• **What you need to do**
Work through the data below and copy out every line where "Procotol" is found.

[Edit difference data]
++++++
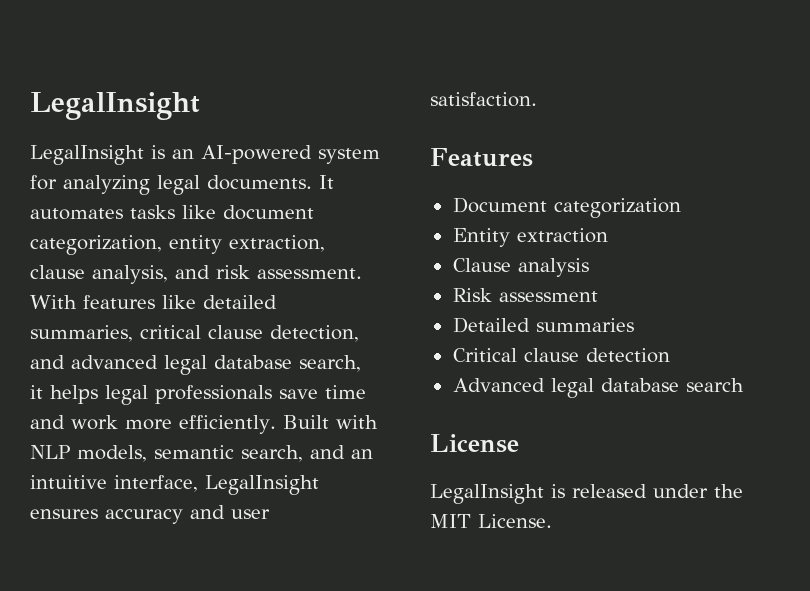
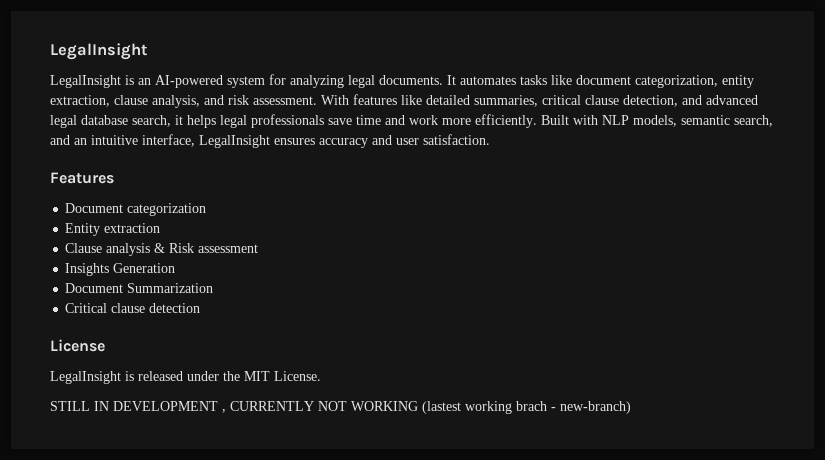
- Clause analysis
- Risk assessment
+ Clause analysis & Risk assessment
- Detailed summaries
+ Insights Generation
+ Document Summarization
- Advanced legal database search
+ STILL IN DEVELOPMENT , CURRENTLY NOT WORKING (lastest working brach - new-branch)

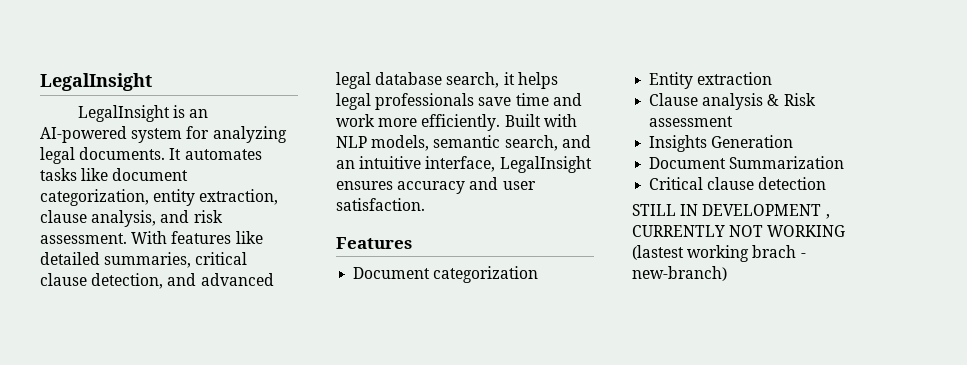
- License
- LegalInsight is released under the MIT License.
++++++
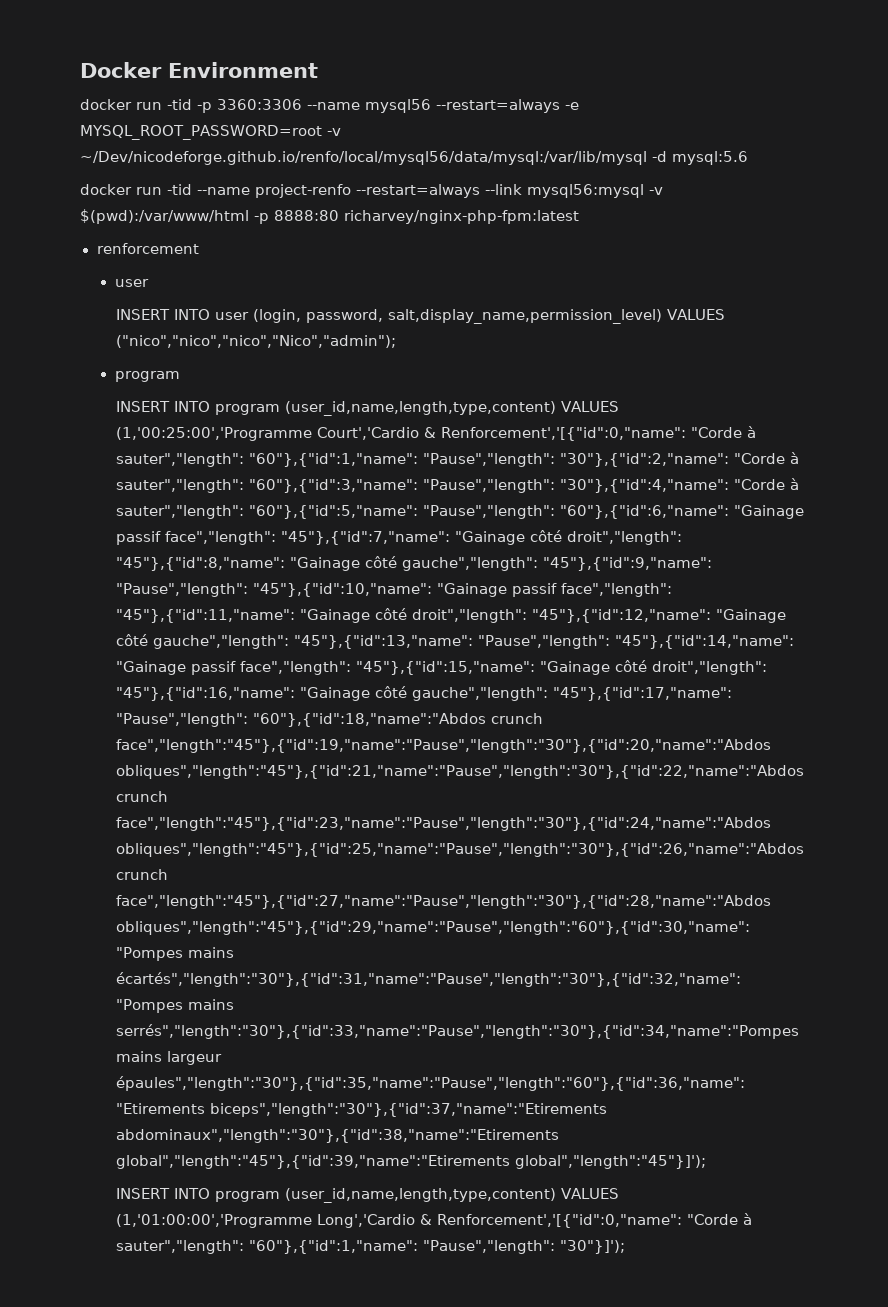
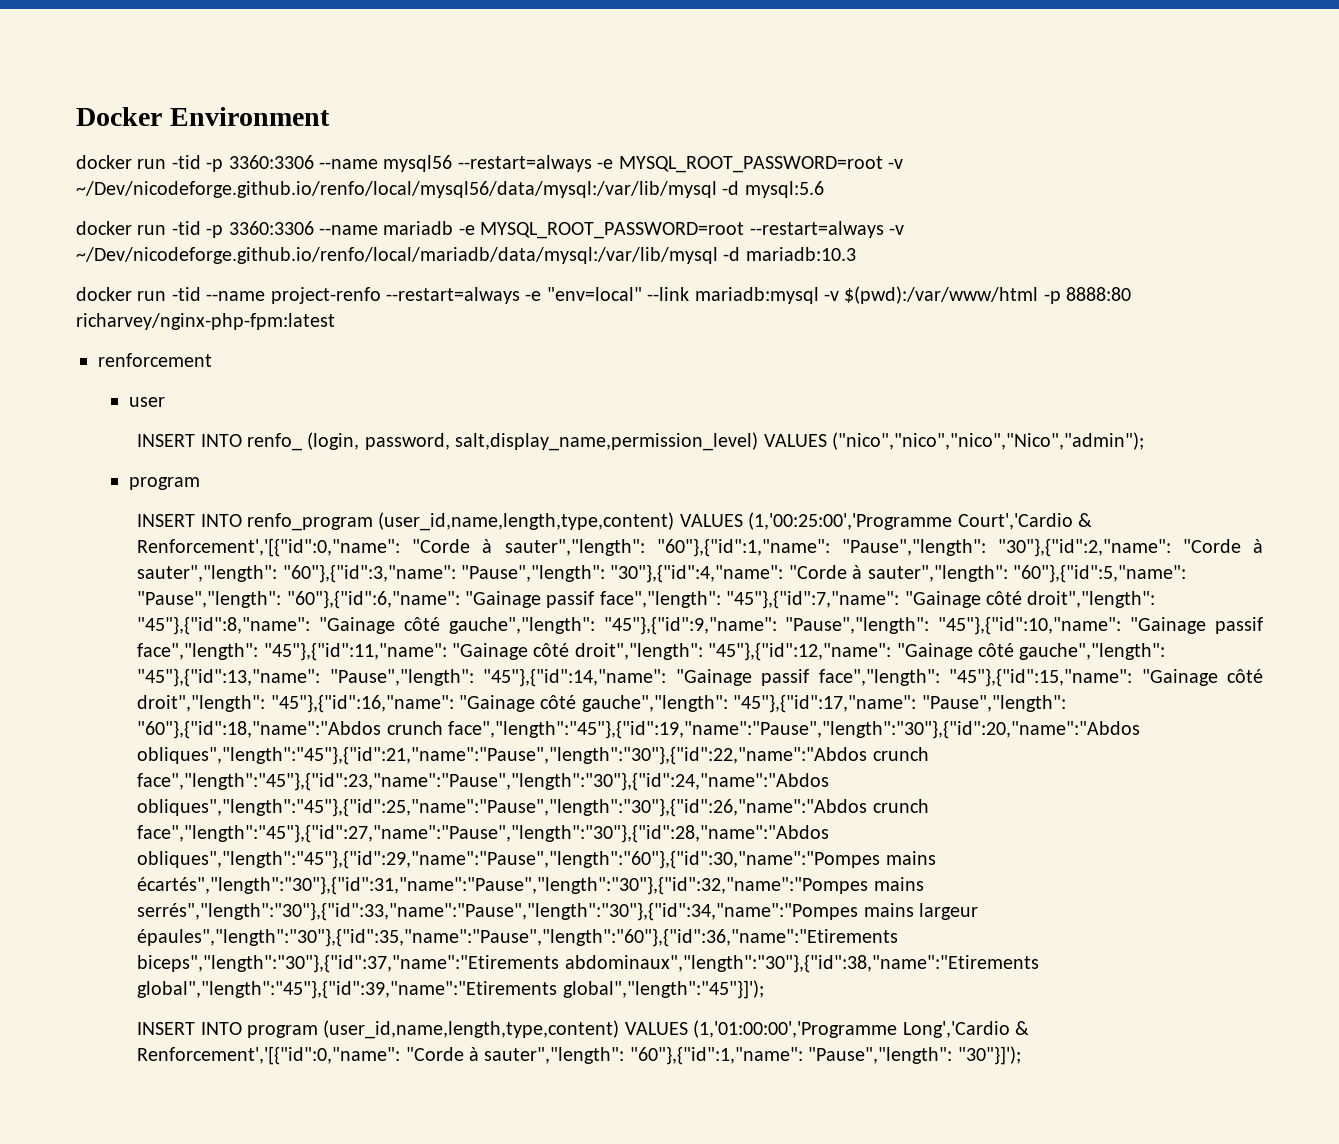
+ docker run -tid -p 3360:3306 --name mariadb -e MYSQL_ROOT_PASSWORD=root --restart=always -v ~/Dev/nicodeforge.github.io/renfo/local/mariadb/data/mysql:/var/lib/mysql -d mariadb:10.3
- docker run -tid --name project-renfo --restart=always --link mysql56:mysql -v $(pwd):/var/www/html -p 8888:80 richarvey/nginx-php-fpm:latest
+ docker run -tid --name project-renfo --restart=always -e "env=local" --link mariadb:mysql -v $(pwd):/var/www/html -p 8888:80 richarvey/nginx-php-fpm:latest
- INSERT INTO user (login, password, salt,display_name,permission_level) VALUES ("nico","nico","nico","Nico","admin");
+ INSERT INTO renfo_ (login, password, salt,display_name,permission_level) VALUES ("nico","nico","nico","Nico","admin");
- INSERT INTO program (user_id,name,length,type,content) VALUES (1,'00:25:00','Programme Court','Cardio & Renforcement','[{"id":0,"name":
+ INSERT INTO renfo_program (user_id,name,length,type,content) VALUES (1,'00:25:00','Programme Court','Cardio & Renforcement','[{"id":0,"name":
++++++
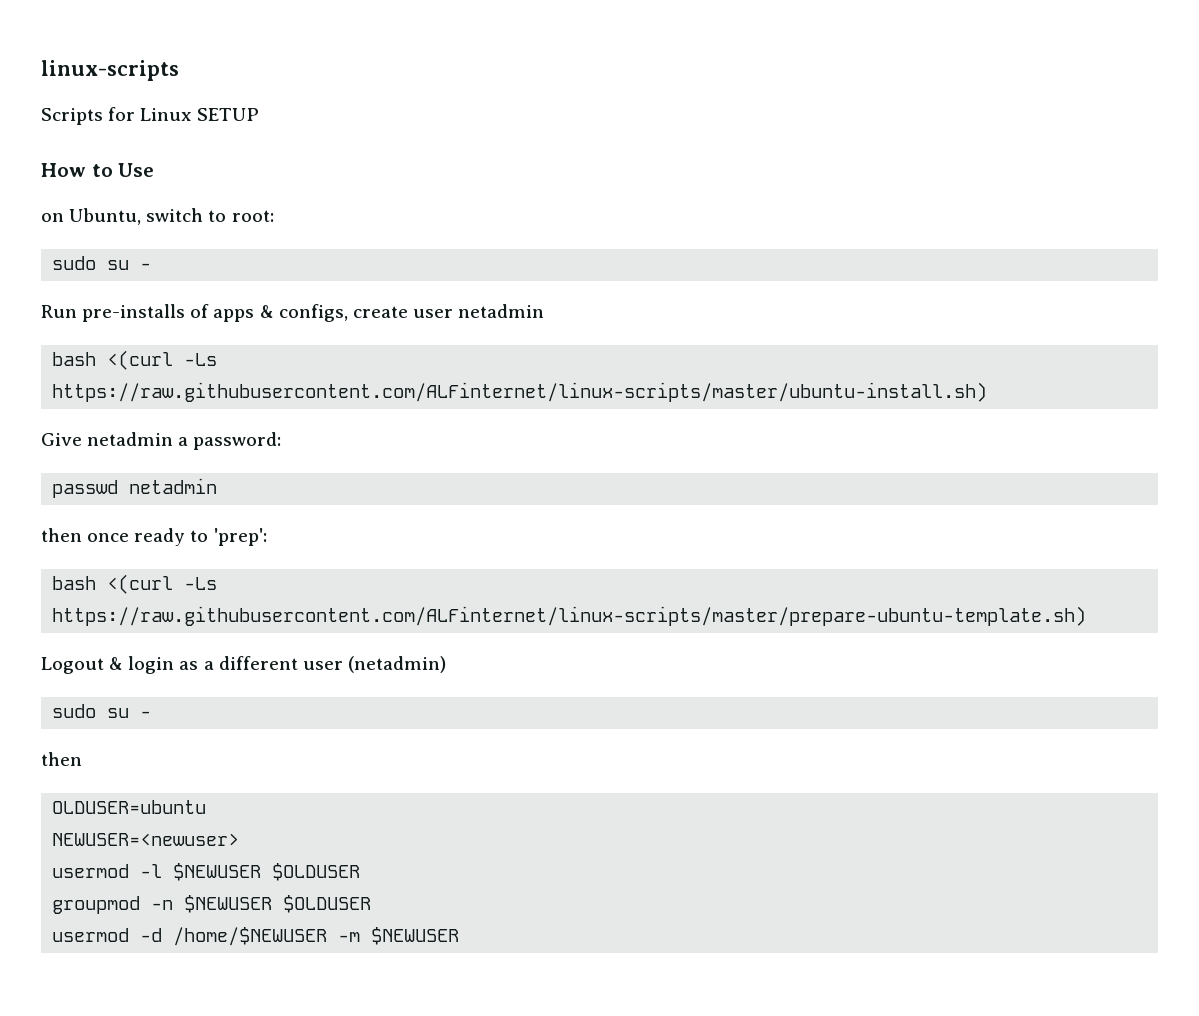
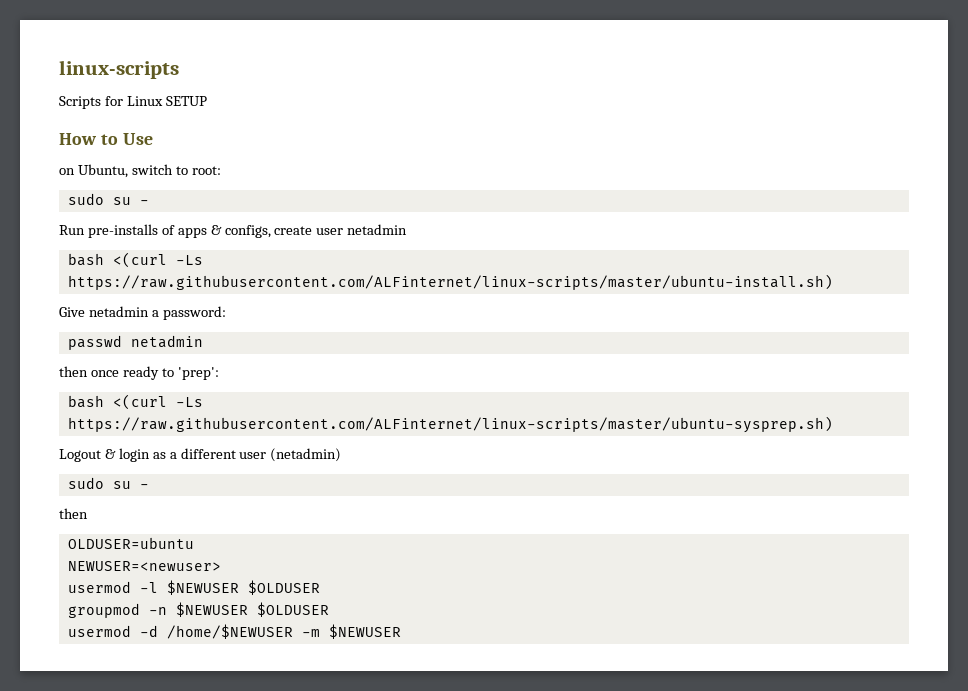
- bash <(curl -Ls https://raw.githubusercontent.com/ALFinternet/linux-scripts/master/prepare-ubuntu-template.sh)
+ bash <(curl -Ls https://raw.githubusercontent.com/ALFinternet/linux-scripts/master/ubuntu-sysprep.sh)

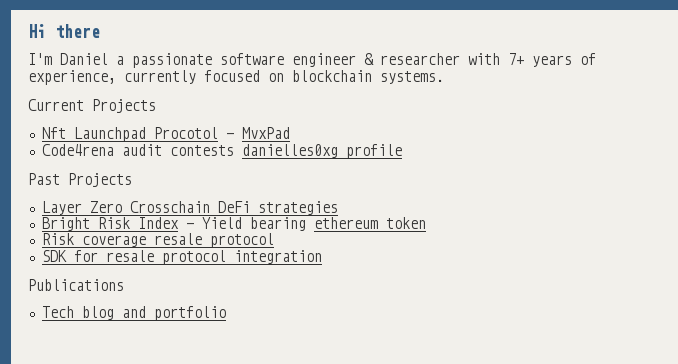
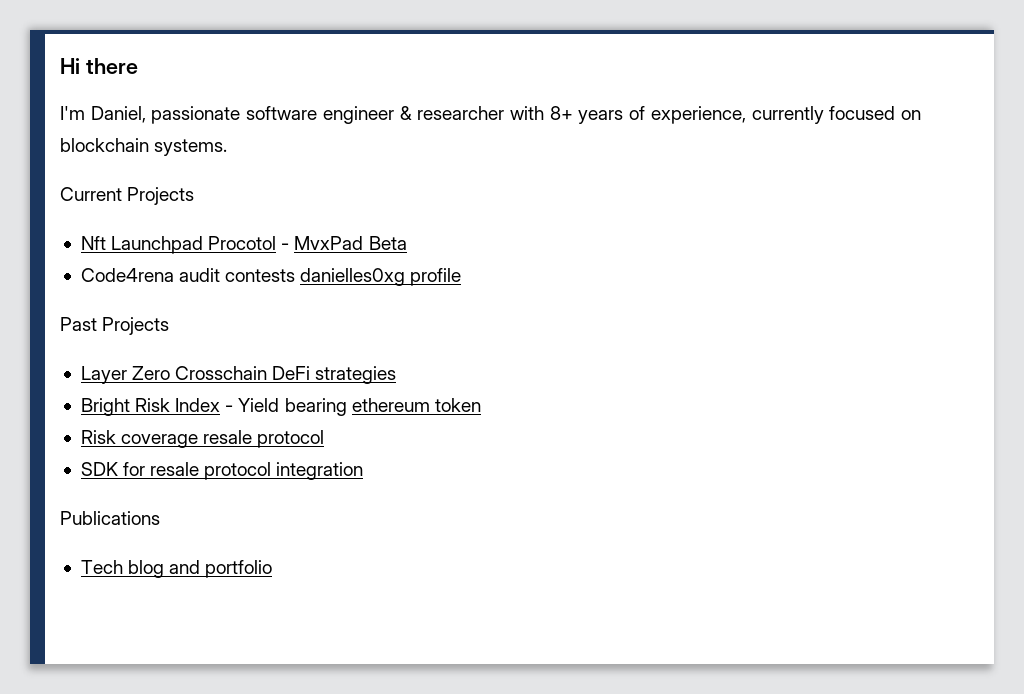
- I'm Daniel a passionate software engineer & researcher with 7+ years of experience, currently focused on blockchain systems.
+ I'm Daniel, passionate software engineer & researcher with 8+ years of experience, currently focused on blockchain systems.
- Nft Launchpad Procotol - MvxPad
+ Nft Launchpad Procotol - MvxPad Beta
++++++
• **Answer section**
- Nft Launchpad Procotol - MvxPad
+ Nft Launchpad Procotol - MvxPad Beta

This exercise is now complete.